Você sabe o que Lionel Messi, Zinedine Zidane e Fernando Sanz têm em comum? Além de serem jogadores de futebol, todos eles foram motivados no esporte graças a um certo garoto japonês de sobrenome Tsubasa. A série de mangá e anime Captain Tsubasa é a maior franquia de futebol do mundo não apenas por ser pioneira no gênero, mas também por ter promovido mudanças na forma como o Japão se envolvia com a bola.

E além de toda essa influência a nível mundial, Captain Tsubasa tem um cantinho todo especial no coração dos brasileiros, afinal Super Campeões (o nome da série por aqui) encantou pelo menos três gerações diferentes com seus animes exibidos em décadas distintas.

O pai do futebol japonês

Shueisha/Reprodução

Como já contamos na matéria passada sobre os animes de futebol lançados em 2021 e 2022 (se não leu ainda, recomendamos dar uma olhada), o Japão é um apaixonado "recente" pelo esporte.
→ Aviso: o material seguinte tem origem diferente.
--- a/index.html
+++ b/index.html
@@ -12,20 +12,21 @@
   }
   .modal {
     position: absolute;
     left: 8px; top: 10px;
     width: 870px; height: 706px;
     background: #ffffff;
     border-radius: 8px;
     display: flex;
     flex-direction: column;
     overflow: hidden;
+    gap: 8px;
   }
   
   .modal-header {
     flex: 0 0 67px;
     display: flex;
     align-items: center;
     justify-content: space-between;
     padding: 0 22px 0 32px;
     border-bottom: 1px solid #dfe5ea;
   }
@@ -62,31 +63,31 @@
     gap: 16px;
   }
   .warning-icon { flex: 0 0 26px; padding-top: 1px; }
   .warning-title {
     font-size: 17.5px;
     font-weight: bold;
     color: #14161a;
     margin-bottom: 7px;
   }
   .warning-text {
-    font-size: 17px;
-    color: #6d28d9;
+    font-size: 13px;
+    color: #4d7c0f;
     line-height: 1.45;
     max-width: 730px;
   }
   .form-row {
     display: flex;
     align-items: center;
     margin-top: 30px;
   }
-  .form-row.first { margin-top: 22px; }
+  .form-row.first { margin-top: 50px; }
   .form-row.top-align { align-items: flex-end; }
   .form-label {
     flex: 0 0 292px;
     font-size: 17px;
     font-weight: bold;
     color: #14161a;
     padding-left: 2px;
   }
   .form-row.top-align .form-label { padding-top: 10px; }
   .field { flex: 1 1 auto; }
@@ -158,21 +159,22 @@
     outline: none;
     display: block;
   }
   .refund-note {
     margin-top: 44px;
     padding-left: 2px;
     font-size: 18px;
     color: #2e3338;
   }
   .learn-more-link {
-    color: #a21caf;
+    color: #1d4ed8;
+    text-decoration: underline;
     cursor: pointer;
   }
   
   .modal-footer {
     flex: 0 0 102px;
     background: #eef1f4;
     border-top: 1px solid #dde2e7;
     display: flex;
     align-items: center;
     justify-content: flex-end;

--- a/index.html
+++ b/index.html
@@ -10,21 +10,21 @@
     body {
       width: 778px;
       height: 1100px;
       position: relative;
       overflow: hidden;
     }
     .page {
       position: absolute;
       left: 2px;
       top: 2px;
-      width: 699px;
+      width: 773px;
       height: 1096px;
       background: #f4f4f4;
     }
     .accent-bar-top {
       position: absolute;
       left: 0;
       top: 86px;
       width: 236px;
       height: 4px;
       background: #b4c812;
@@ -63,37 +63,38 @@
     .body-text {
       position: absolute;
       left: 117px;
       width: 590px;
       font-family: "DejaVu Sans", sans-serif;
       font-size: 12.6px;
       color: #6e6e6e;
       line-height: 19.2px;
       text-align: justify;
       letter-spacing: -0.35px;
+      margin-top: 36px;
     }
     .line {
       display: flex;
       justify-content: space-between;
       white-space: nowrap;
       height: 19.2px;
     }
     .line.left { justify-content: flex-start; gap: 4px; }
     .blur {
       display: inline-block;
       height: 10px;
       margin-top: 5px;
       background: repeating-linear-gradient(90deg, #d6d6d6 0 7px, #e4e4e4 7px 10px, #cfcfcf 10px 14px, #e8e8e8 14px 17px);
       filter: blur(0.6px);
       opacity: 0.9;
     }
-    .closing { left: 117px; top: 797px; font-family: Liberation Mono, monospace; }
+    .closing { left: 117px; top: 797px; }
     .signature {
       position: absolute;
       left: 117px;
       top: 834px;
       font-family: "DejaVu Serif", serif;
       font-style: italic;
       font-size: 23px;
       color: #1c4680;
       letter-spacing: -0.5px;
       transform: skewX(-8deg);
O futebol foi introduzido no país durante o final do século XIX, mas só tornou-se popular a partir dos anos 1980 quando Yoichi Takahashi começou a lançar Captain Tsubasa nas páginas da Shonen Jump, a mesma revista que publicaria Dragon Ball e Naruto anos depois.

Embora o título seja o embaixador do futebol no Japão, seu autor não era alguém que acompanhava o esporte. Na verdade, Takahashi era fã de outra prática, o baseball! "No terceiro ano do ensino médio eu assisti à Copa do Mundo da Argentina na televisão e descobri o esporte. Fiquei curioso e pesquisei sobre futebol, descobri que na Europa era muito mais popular que o baseball, e o número de jogadores era muito maior. O futebol era o esporte número um do mundo, imaginei" comentou Takahashi em uma entrevista dada ao site Nippon.com.

O "ineditismo" serviu de combustível para o autor, pois embora existissem muitos mangás de esporte em publicação no Japão, não havia nada grande sobre futebol, apenas baseball, boxe e outros. E com a publicação na maior revista de mangás do país, Captain Tsubasa acabou se tornando uma “cartilha de futebol” para os japoneses. “Percebi que o futebol era interessante e queria que se tornasse um esporte popular no Japão. Dessa forma, escrevi esse mangá para o público japonês explicando o futebol em detalhes" explicou Takashi, dessa vez em entrevista à Aljazeera.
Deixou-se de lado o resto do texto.